Assignment:
Report how many lines in the following entries contain "span". Nothing else should be given.

Web interface edit records:
- - - - - - -

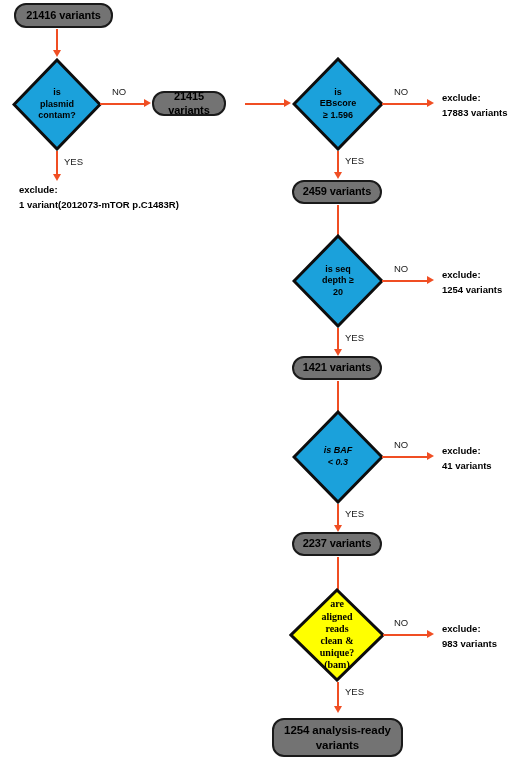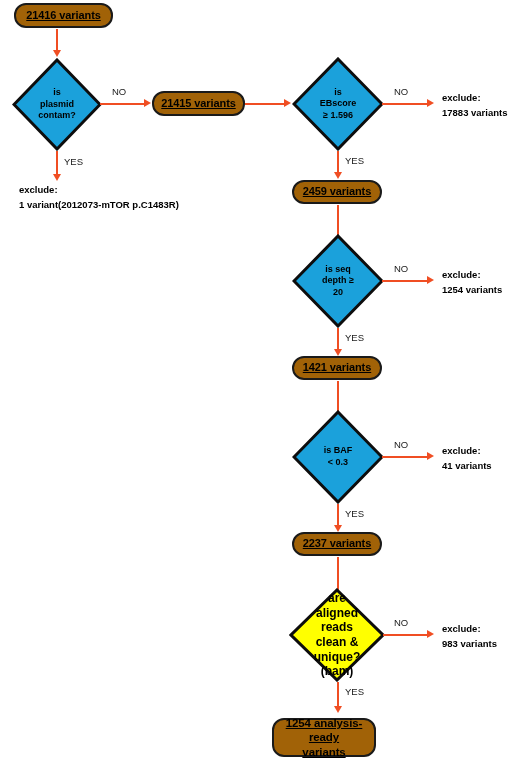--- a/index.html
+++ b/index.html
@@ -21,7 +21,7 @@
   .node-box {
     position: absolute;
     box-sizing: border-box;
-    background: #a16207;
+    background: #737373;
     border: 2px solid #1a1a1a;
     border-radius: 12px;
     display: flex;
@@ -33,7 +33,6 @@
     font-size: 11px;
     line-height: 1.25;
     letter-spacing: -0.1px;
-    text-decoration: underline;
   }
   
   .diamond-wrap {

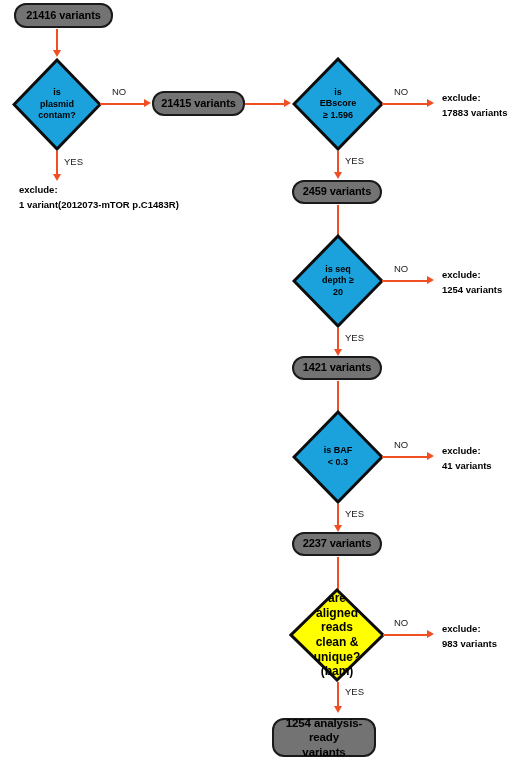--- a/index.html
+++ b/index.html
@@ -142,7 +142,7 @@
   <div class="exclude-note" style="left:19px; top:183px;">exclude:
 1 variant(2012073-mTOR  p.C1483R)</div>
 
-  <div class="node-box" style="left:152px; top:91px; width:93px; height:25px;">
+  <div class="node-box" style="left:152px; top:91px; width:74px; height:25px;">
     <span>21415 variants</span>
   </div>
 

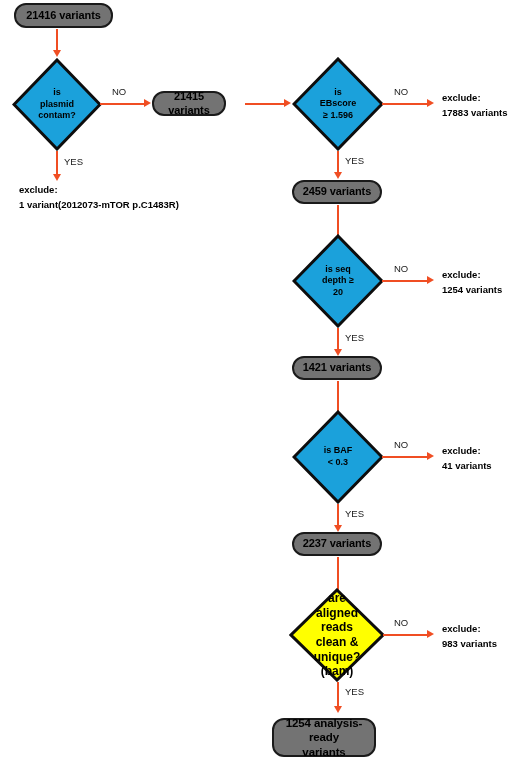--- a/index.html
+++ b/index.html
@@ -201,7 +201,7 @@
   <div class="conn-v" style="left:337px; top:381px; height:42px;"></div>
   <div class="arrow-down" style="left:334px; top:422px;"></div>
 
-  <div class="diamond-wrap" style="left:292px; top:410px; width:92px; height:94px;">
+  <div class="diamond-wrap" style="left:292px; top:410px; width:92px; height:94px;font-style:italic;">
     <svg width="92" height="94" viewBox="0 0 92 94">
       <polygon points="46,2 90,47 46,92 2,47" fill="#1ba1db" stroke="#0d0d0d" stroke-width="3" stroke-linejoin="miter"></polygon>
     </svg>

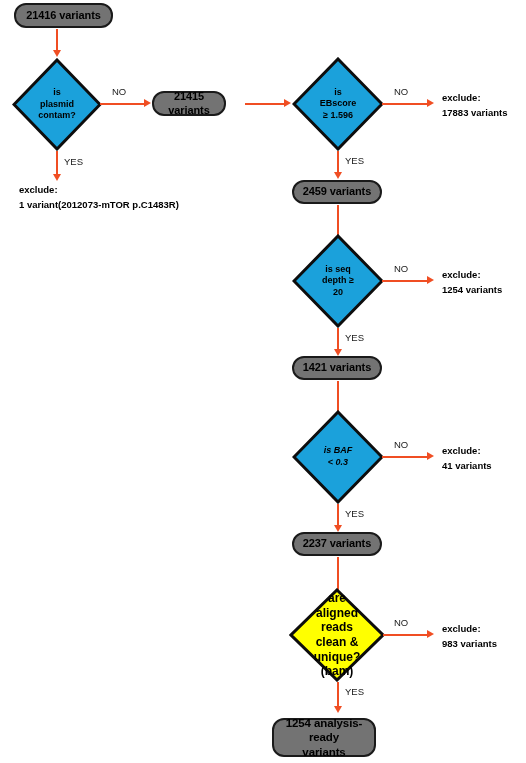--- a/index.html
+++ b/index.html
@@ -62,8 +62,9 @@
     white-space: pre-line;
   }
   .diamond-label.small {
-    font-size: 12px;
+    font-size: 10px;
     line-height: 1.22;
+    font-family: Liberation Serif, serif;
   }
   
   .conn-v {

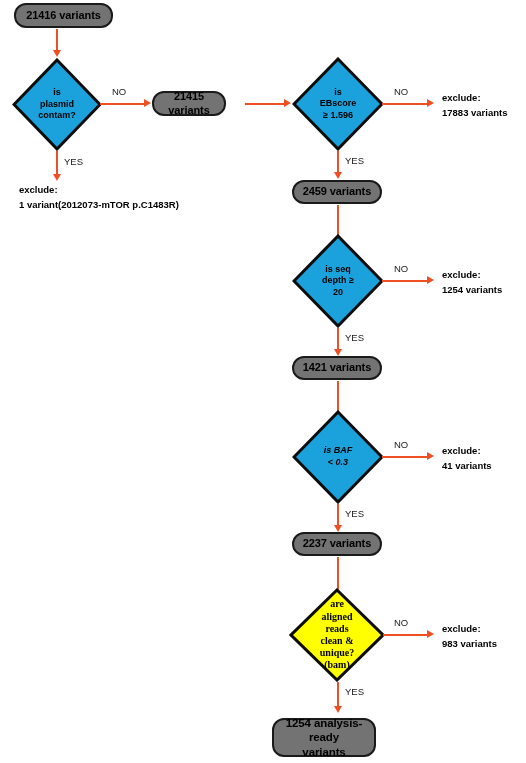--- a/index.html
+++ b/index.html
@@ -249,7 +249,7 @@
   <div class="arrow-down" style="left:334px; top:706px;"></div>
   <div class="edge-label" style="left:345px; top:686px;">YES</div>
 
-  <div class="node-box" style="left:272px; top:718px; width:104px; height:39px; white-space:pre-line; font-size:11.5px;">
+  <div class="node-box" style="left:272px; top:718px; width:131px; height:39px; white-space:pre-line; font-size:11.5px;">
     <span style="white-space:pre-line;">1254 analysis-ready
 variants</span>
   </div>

- - - - - - -

The answer:
3